Image comparison data:
※
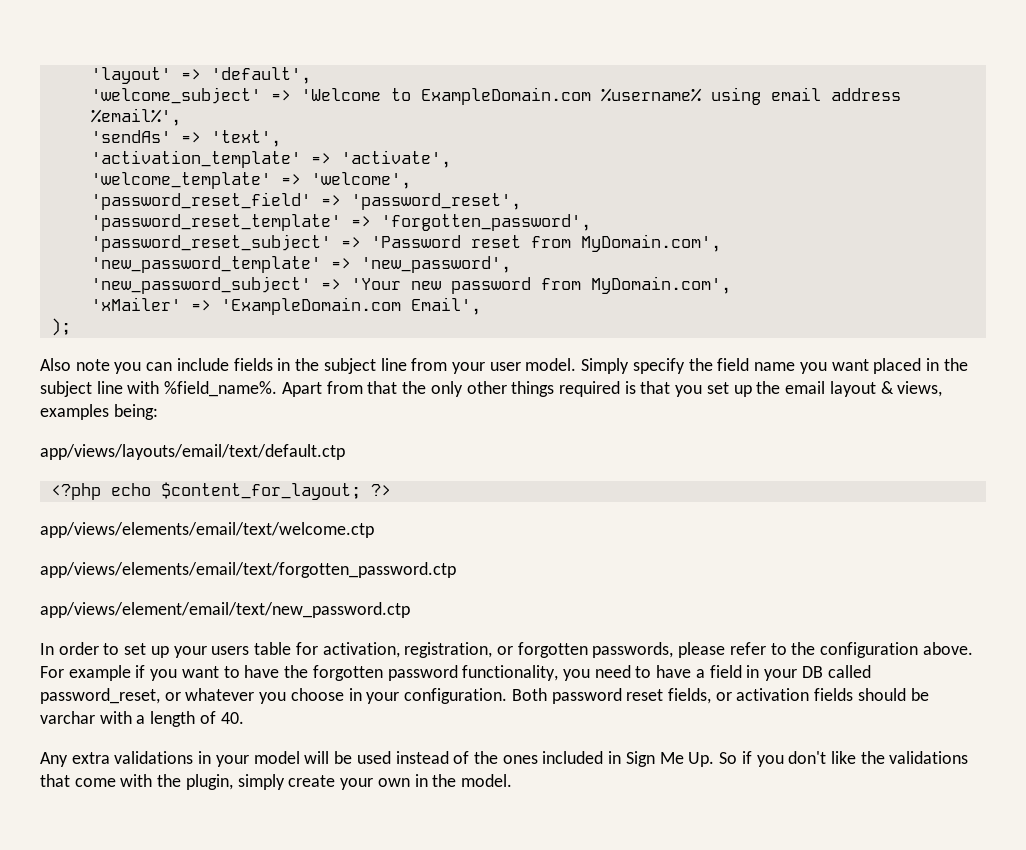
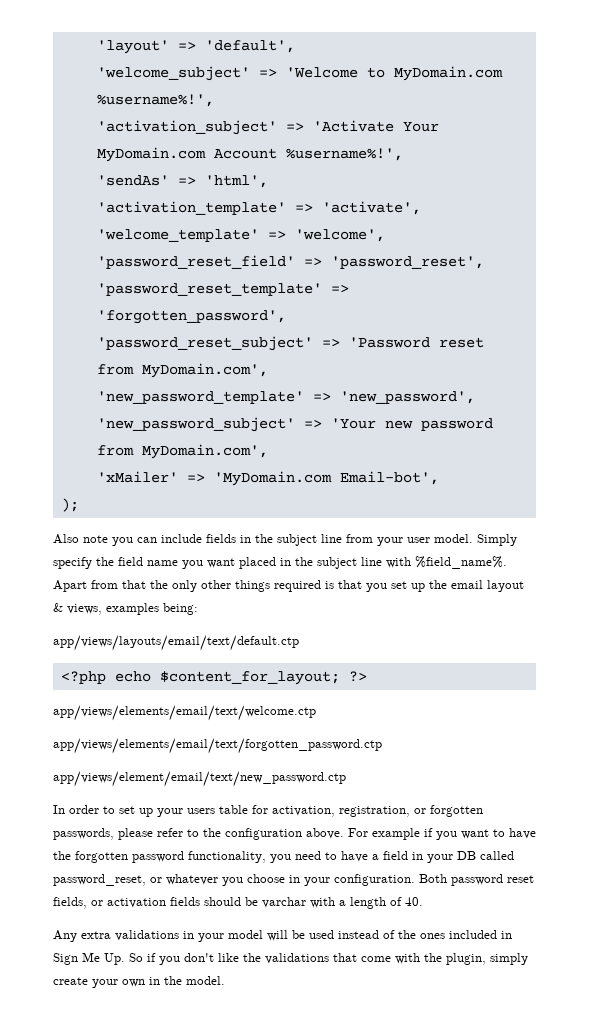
- 'welcome_subject' => 'Welcome to ExampleDomain.com %username% using email address %email%',
+ 'welcome_subject' => 'Welcome to MyDomain.com %username%!',
+ 'activation_subject' => 'Activate Your MyDomain.com Account %username%!',
- 'sendAs' => 'text',
+ 'sendAs' => 'html',
- 'xMailer' => 'ExampleDomain.com Email',
+ 'xMailer' => 'MyDomain.com Email-bot',

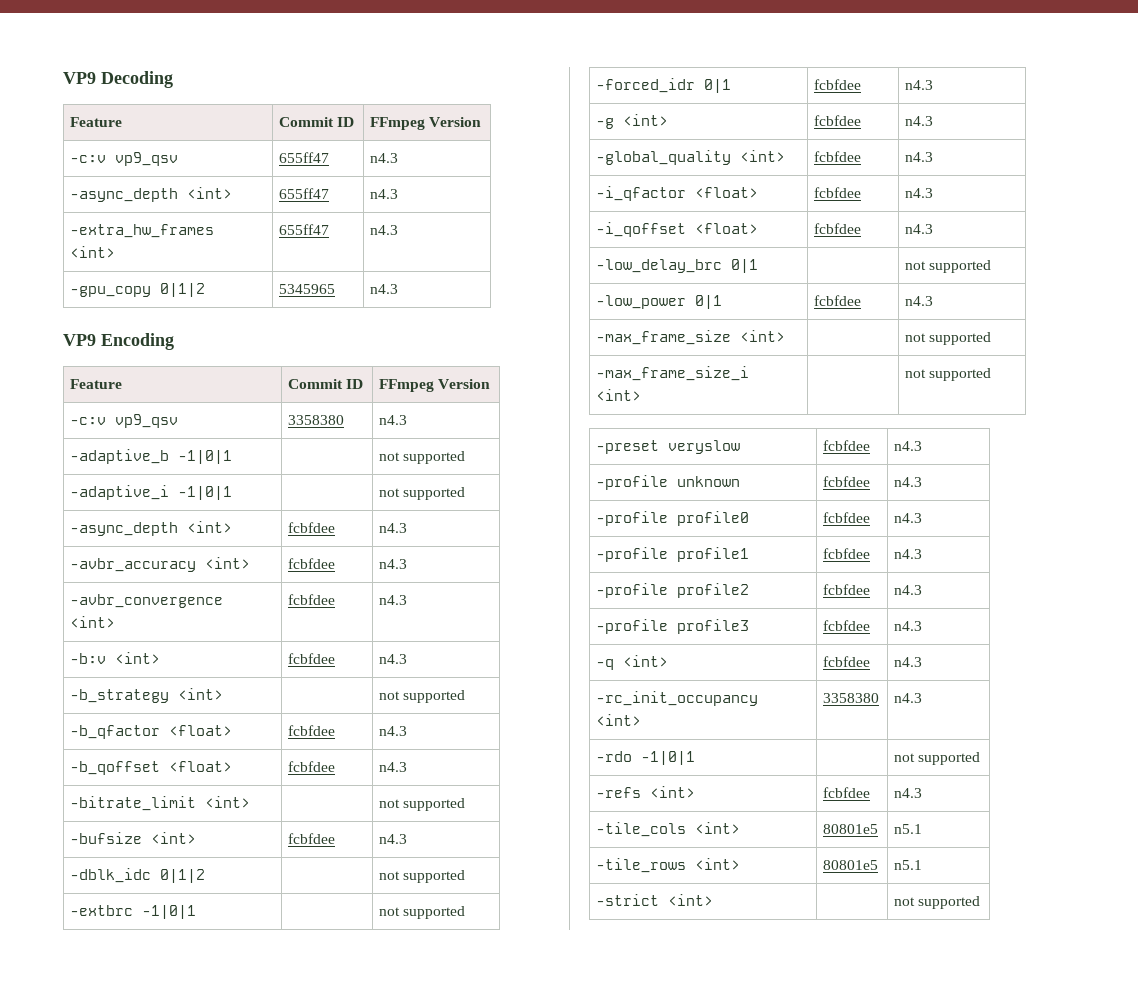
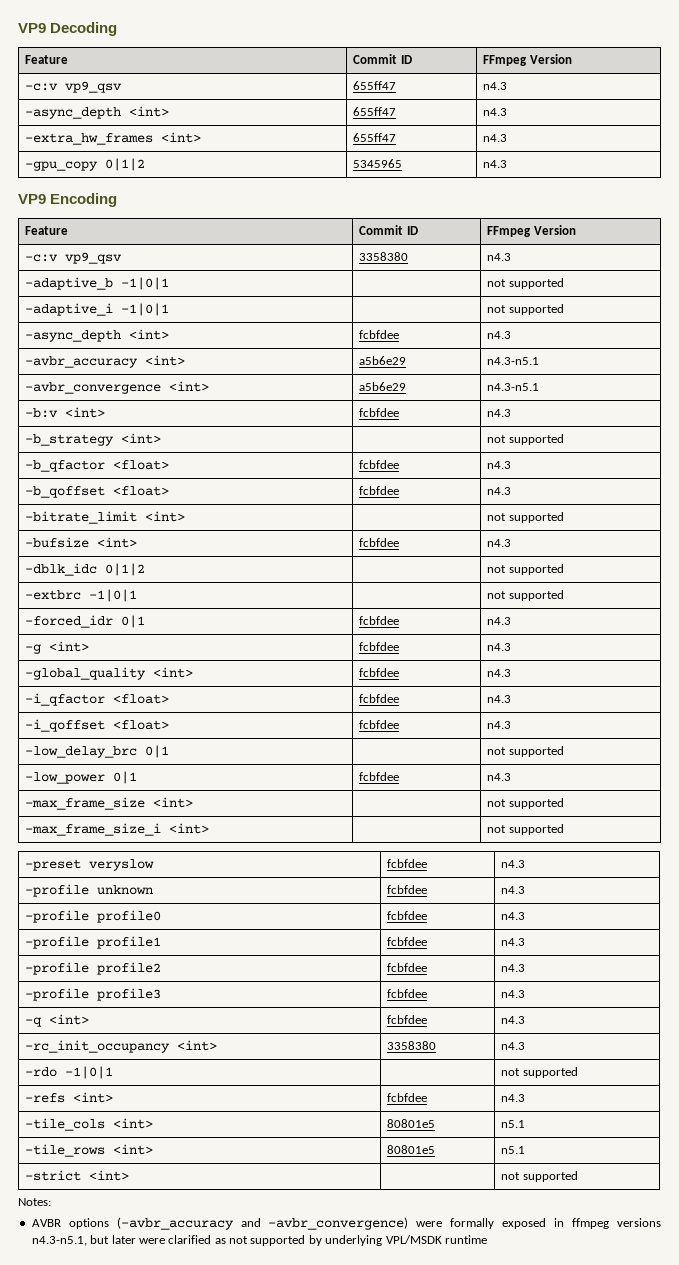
- -avbr_accuracy <int> | fcbfdee | n4.3
+ -avbr_accuracy <int> | a5b6e29 | n4.3-n5.1
- -avbr_convergence <int> | fcbfdee | n4.3
+ -avbr_convergence <int> | a5b6e29 | n4.3-n5.1
+ Notes:
+ AVBR options (-avbr_accuracy and -avbr_convergence) were formally exposed in ffmpeg versions n4.3-n5.1, but later were clarified as not supported by underlying VPL/MSDK runtime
※
* [ACTIVITY]: Scan the entries above for the word "username". Report the lines that hold it.

* [TASK SOLUTION]:
- 'welcome_subject' => 'Welcome to ExampleDomain.com %username% using email address %email%',
+ 'welcome_subject' => 'Welcome to MyDomain.com %username%!',
+ 'activation_subject' => 'Activate Your MyDomain.com Account %username%!',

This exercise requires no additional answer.